Material provided
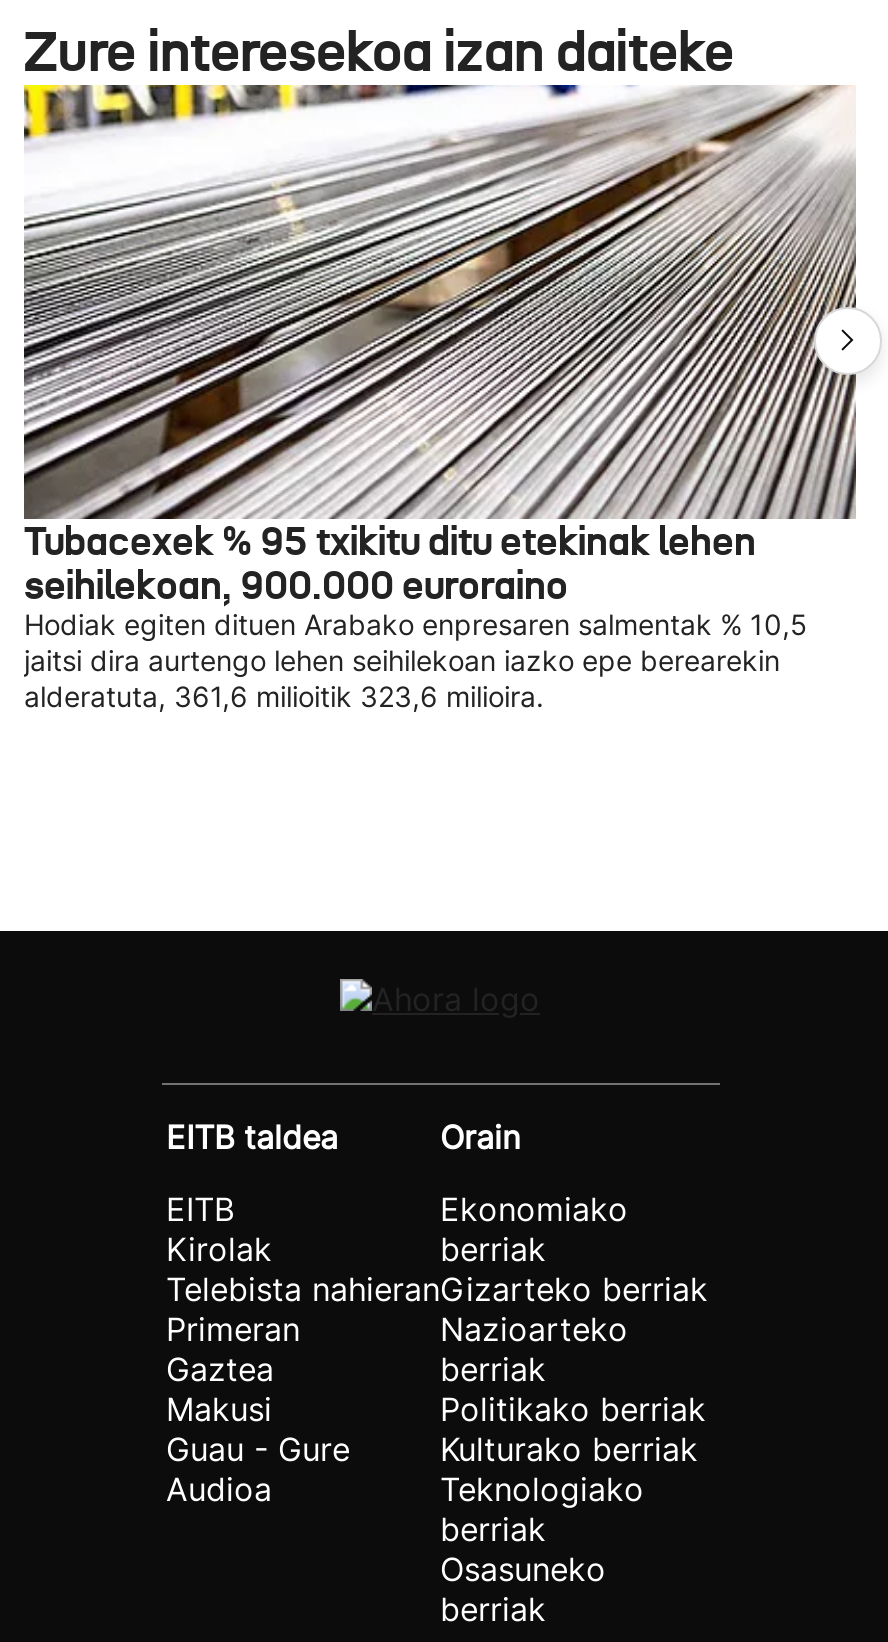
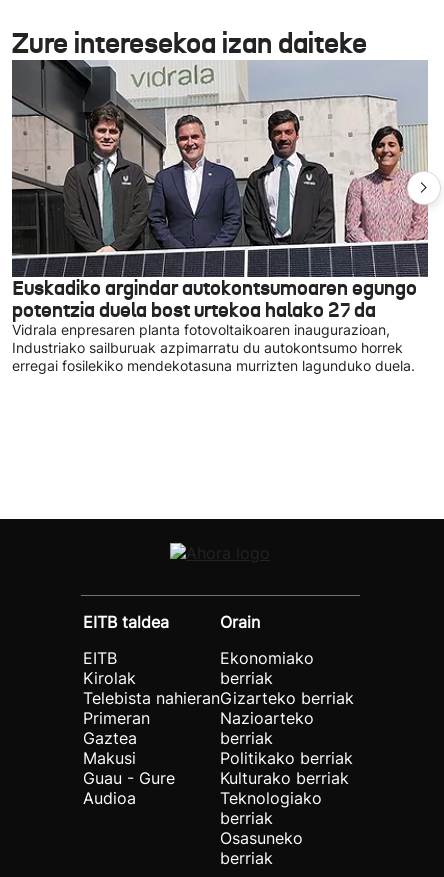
- [image]
+ [image]

- Tubacexek % 95 txikitu ditu etekinak lehen
- seihilekoan, 900.000 euroraino
- Hodiak egiten dituen Arabako enpresaren salmentak % 10,5
- jaitsi dira aurtengo lehen seihilekoan iazko epe berearekin
- alderatuta, 361,6 milioitik 323,6 milioira.
+ Euskadiko argindar autokontsumoaren egungo
+ potentzia duela bost urtekoa halako 27 da
+ Vidrala enpresaren planta fotovoltaikoaren inaugurazioan,
+ Industriako sailburuak azpimarratu du autokontsumo horrek
+ erregai fosilekiko mendekotasuna murrizten lagunduko duela.
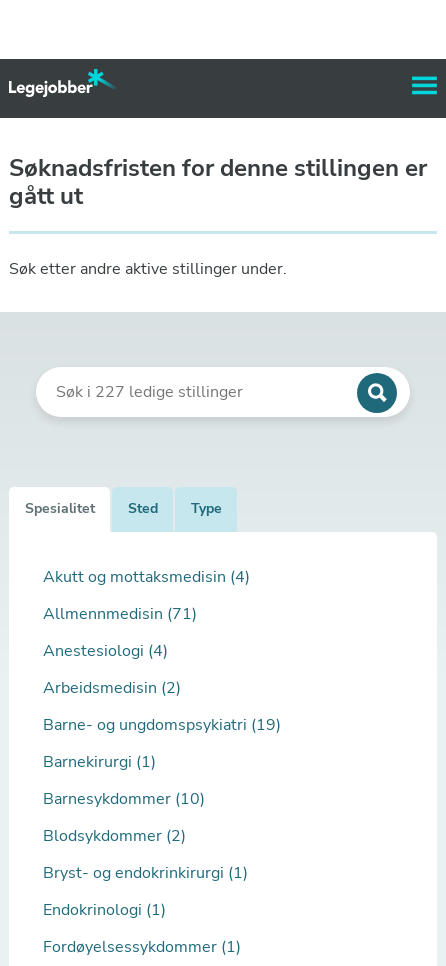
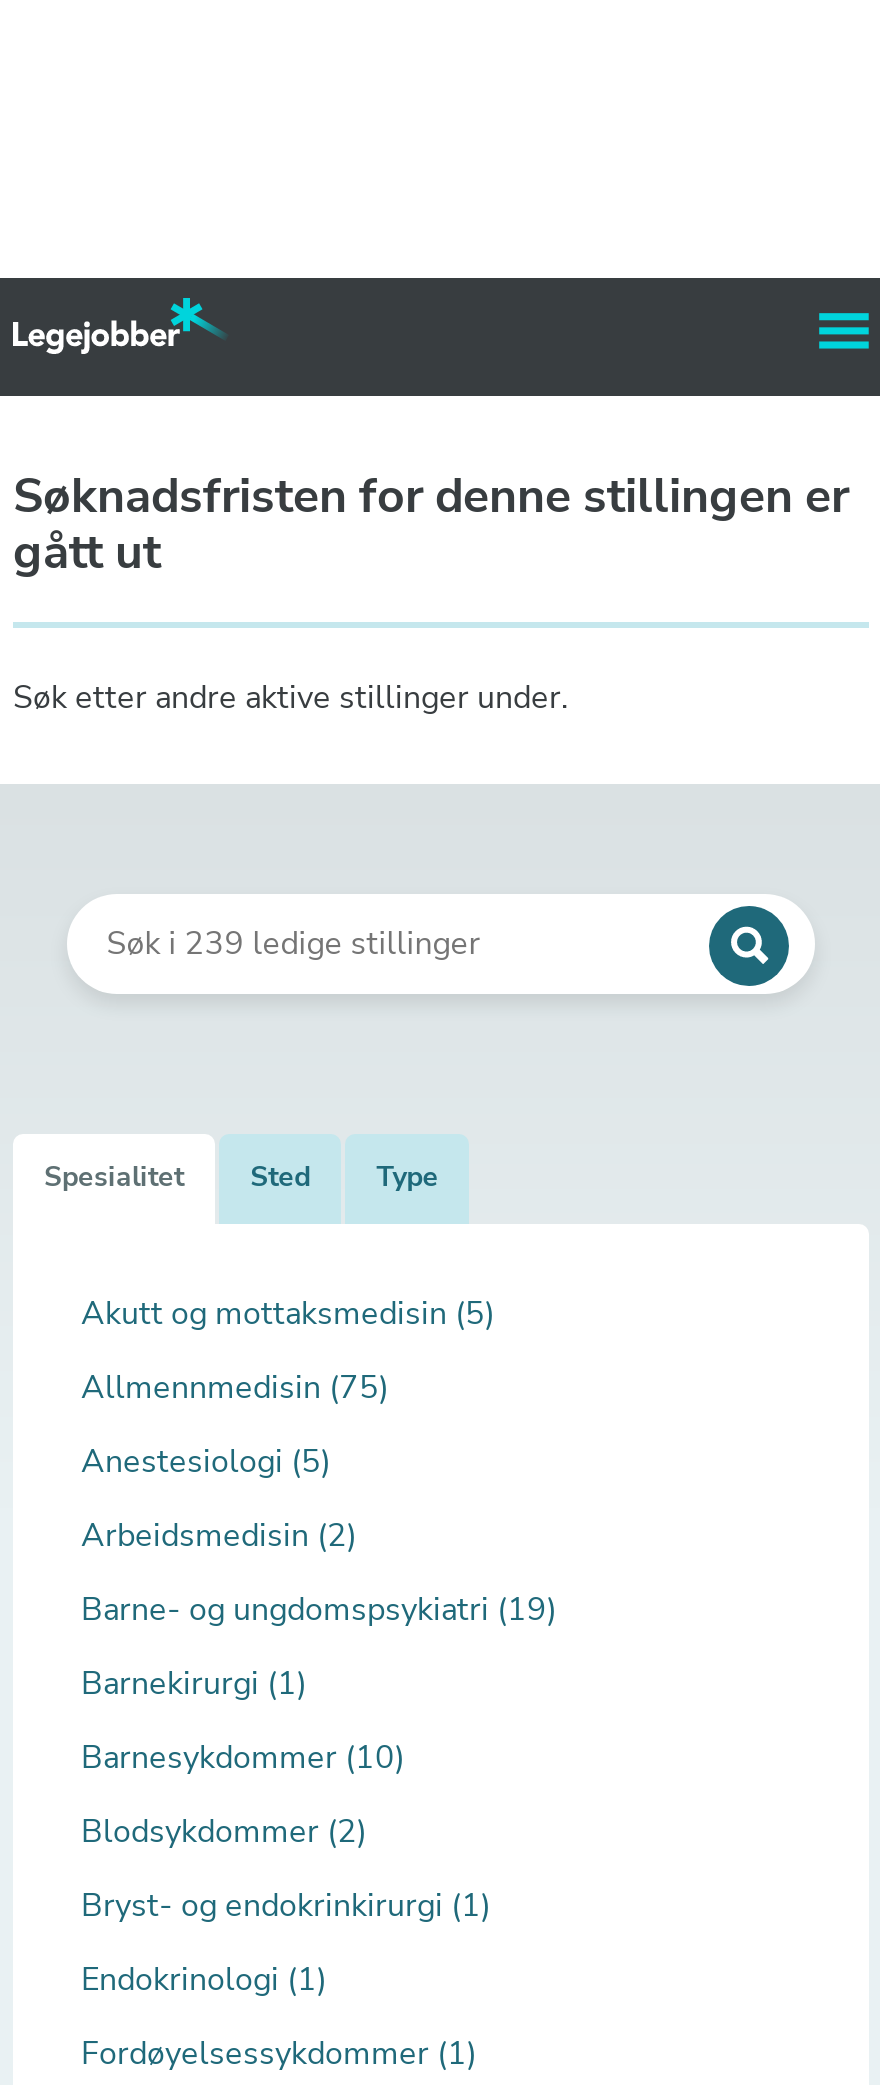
- Akutt og mottaksmedisin (4)
+ Akutt og mottaksmedisin (5)

- Allmennmedisin (71)
+ Allmennmedisin (75)

- Anestesiologi (4)
+ Anestesiologi (5)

Work task
Produce an exact copy of the lines from the one containing "- Allmennmedisin (71)" through the final line of the data, both ends included, and only those.

Answer section
- Allmennmedisin (71)
+ Allmennmedisin (75)

- Anestesiologi (4)
+ Anestesiologi (5)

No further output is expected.